▶ Try it
The copy should run from the line containing "- PPh Badan (67,408)" through the last line of the entries below, exactly as written, with pictures omitted.

▶ Source material
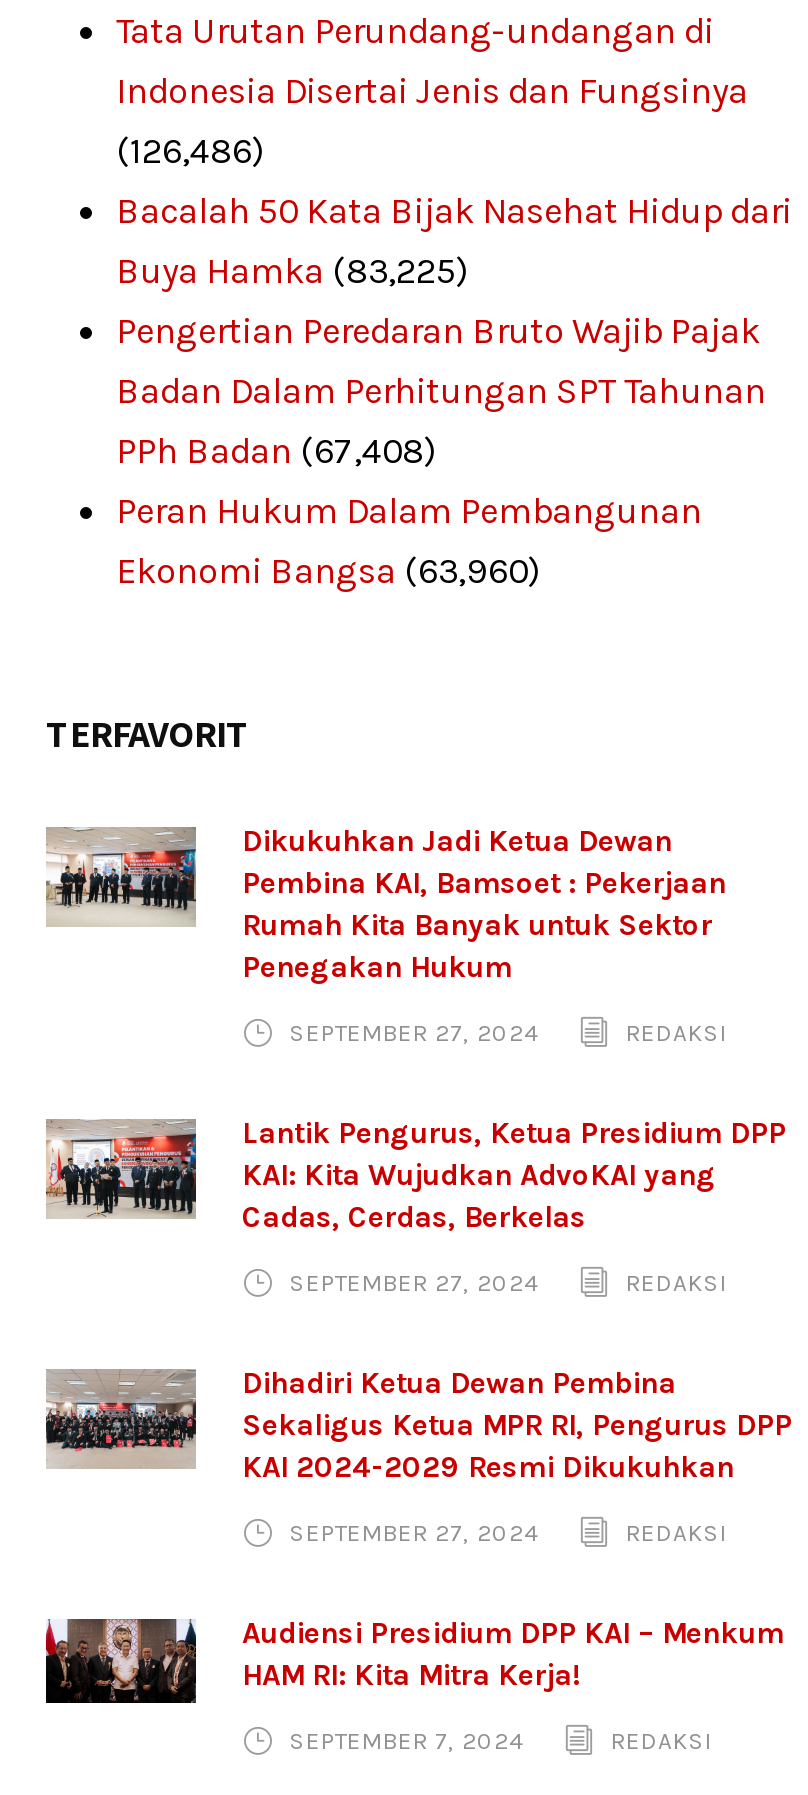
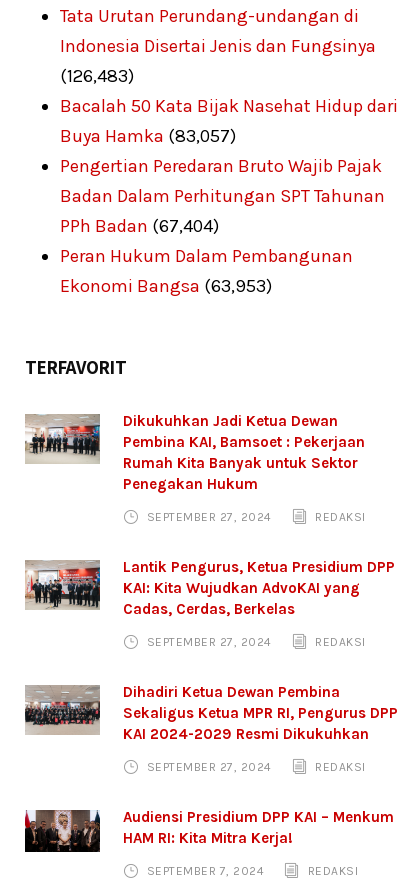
- (126,486)
+ (126,483)

- Buya Hamka (83,225)
+ Buya Hamka (83,057)

- PPh Badan (67,408)
+ PPh Badan (67,404)

- Ekonomi Bangsa (63,960)
+ Ekonomi Bangsa (63,953)
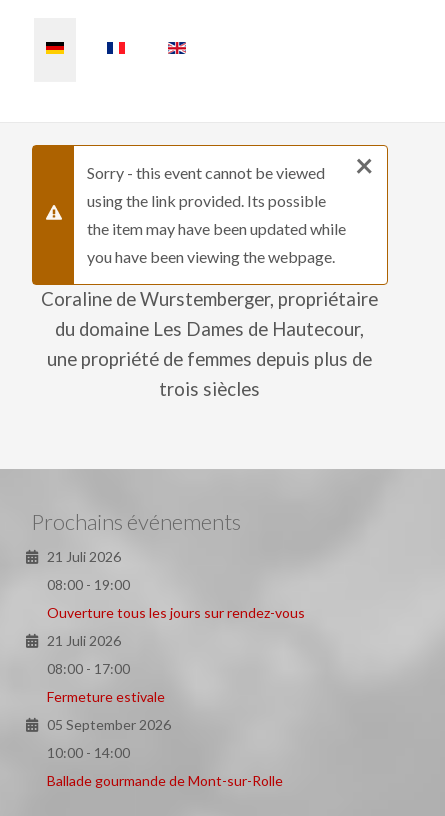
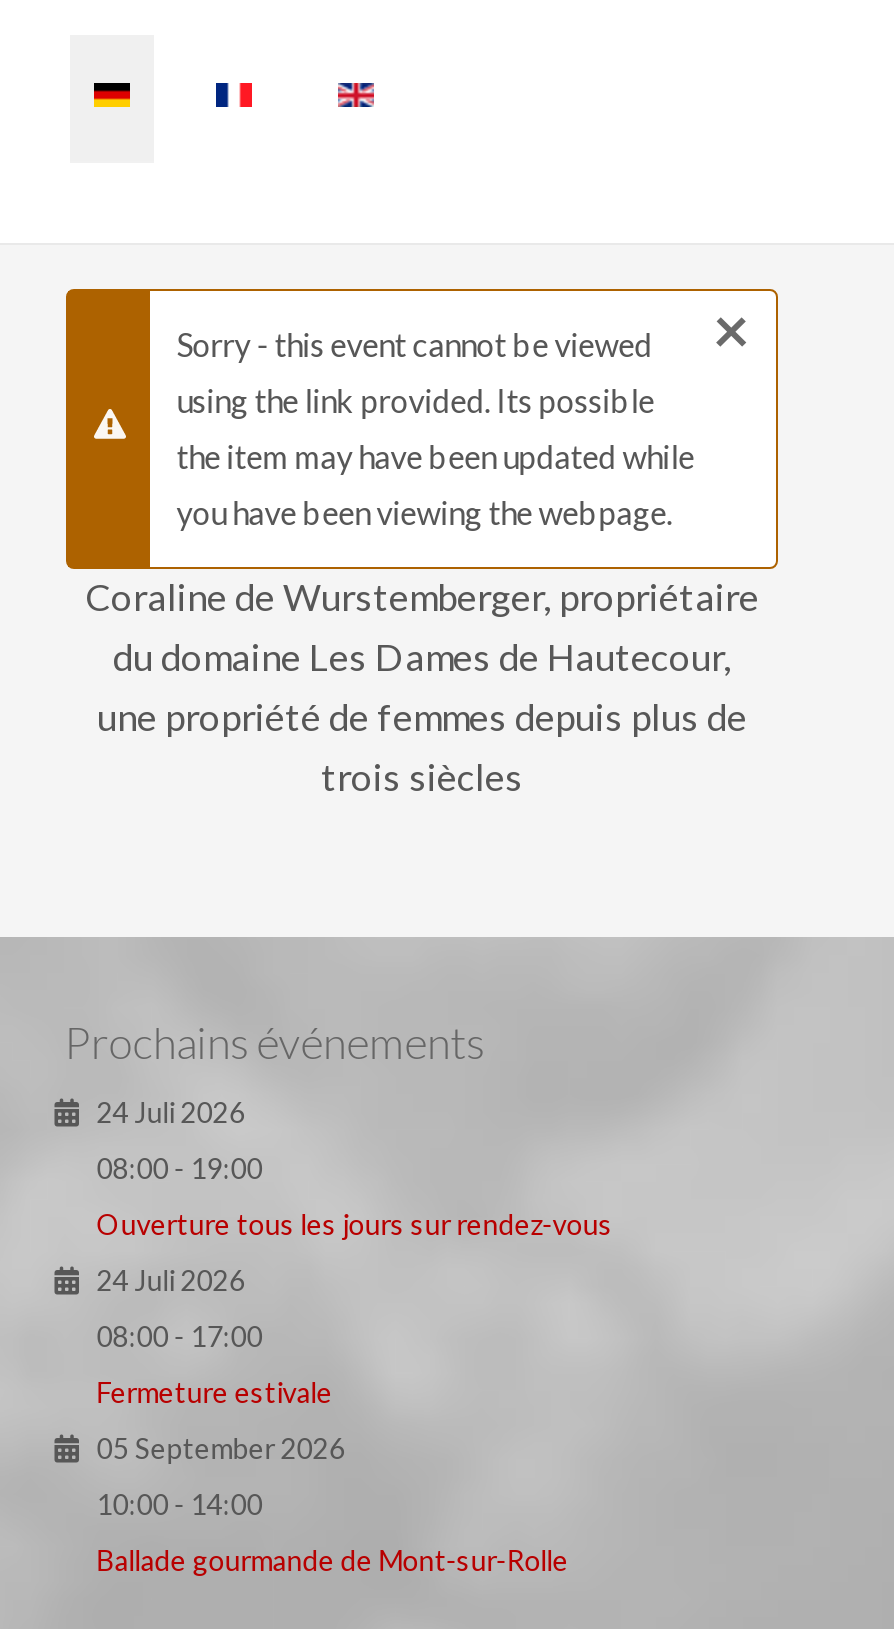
- 21 Juli 2026
+ 24 Juli 2026

- 21 Juli 2026
+ 24 Juli 2026
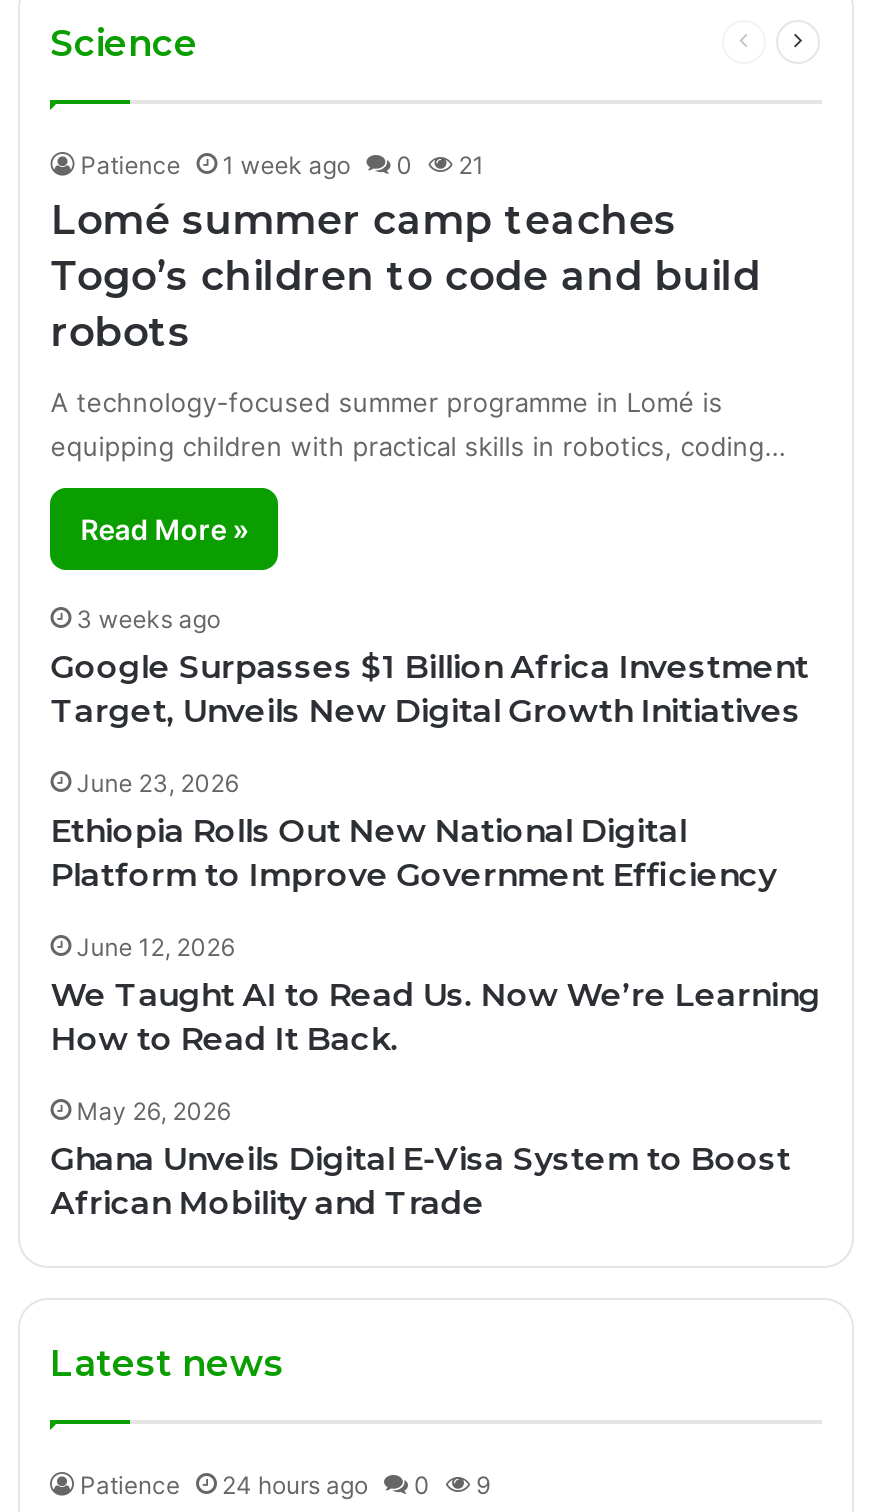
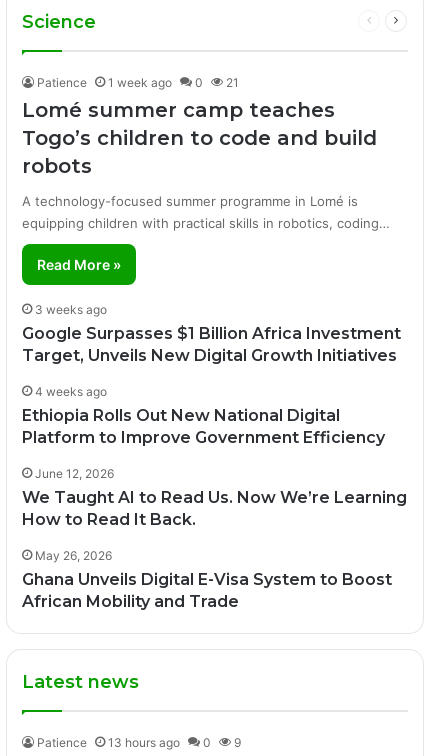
- June 23, 2026
+ 4 weeks ago

- Patience 24 hours ago 0 9
+ Patience 13 hours ago 0 9
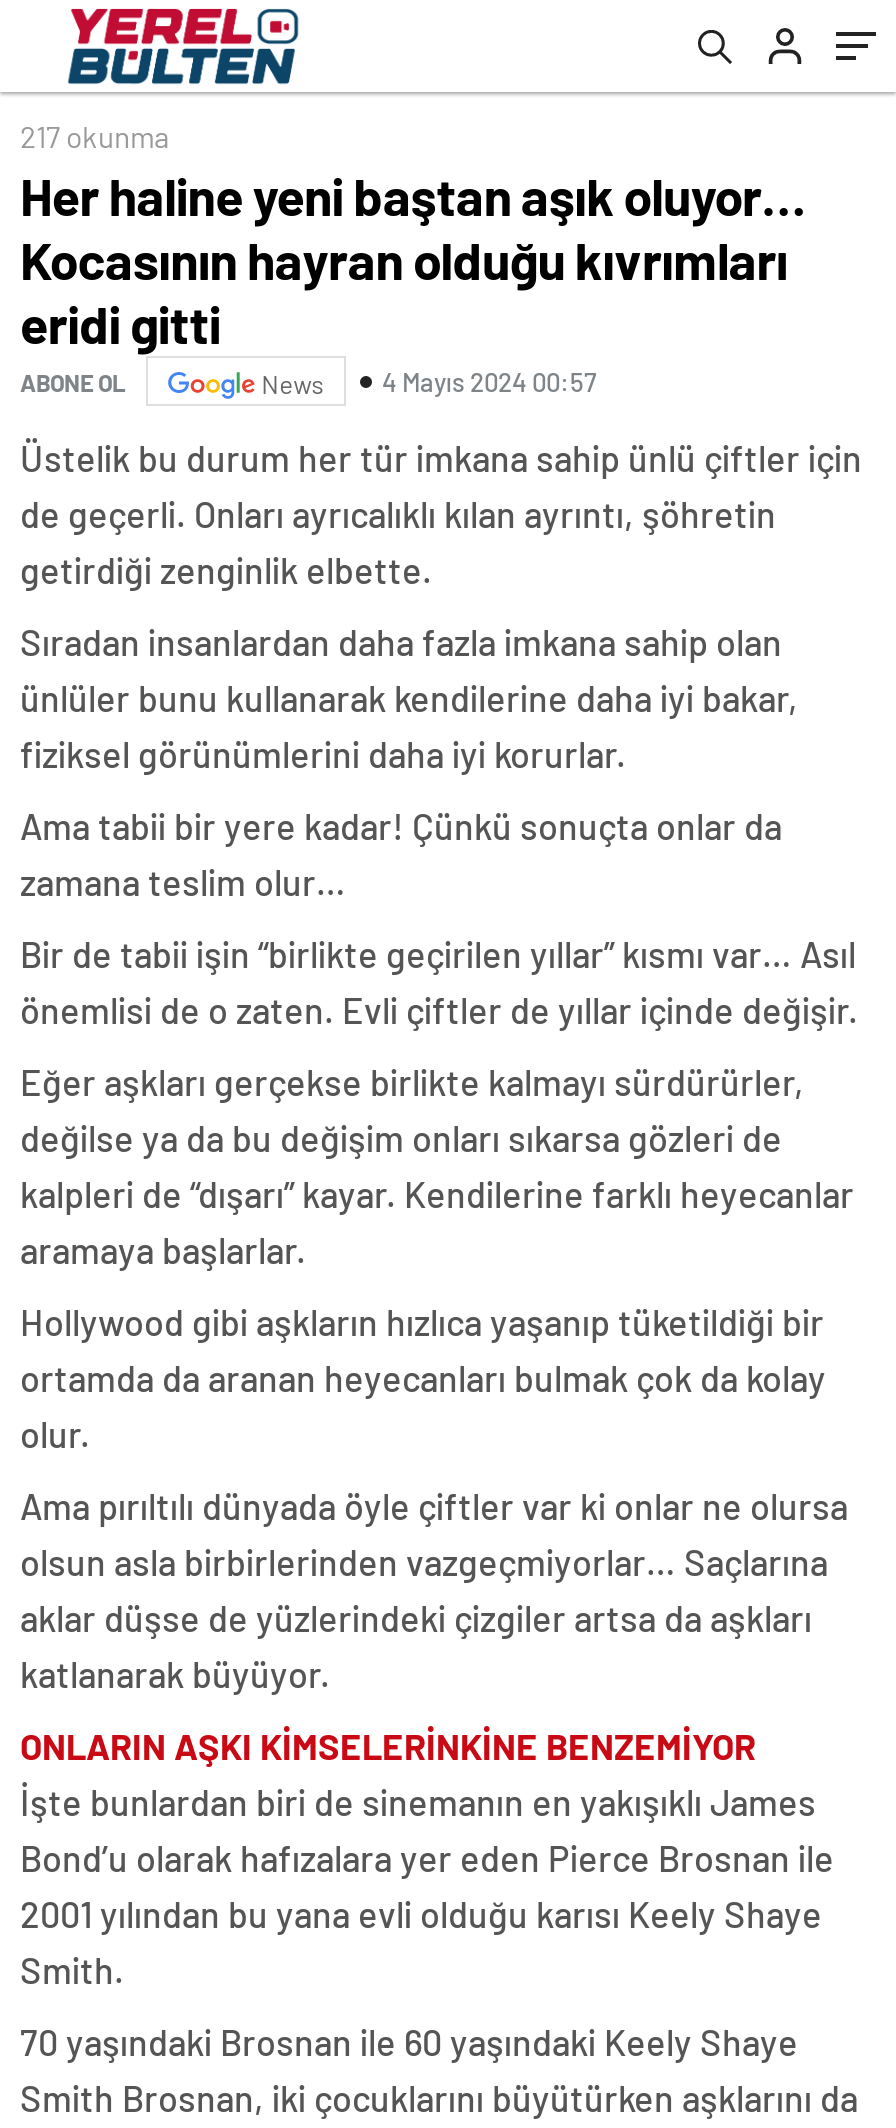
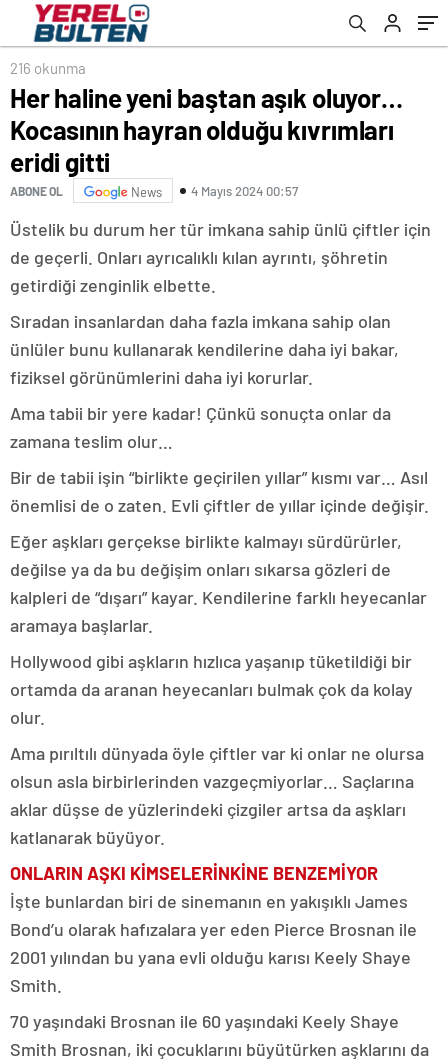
- 217 okunma
+ 216 okunma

▶ Result
- PPh Badan (67,408)
+ PPh Badan (67,404)

- Ekonomi Bangsa (63,960)
+ Ekonomi Bangsa (63,953)
- 21 Juli 2026
+ 24 Juli 2026

- 21 Juli 2026
+ 24 Juli 2026
- June 23, 2026
+ 4 weeks ago

- Patience 24 hours ago 0 9
+ Patience 13 hours ago 0 9
- 217 okunma
+ 216 okunma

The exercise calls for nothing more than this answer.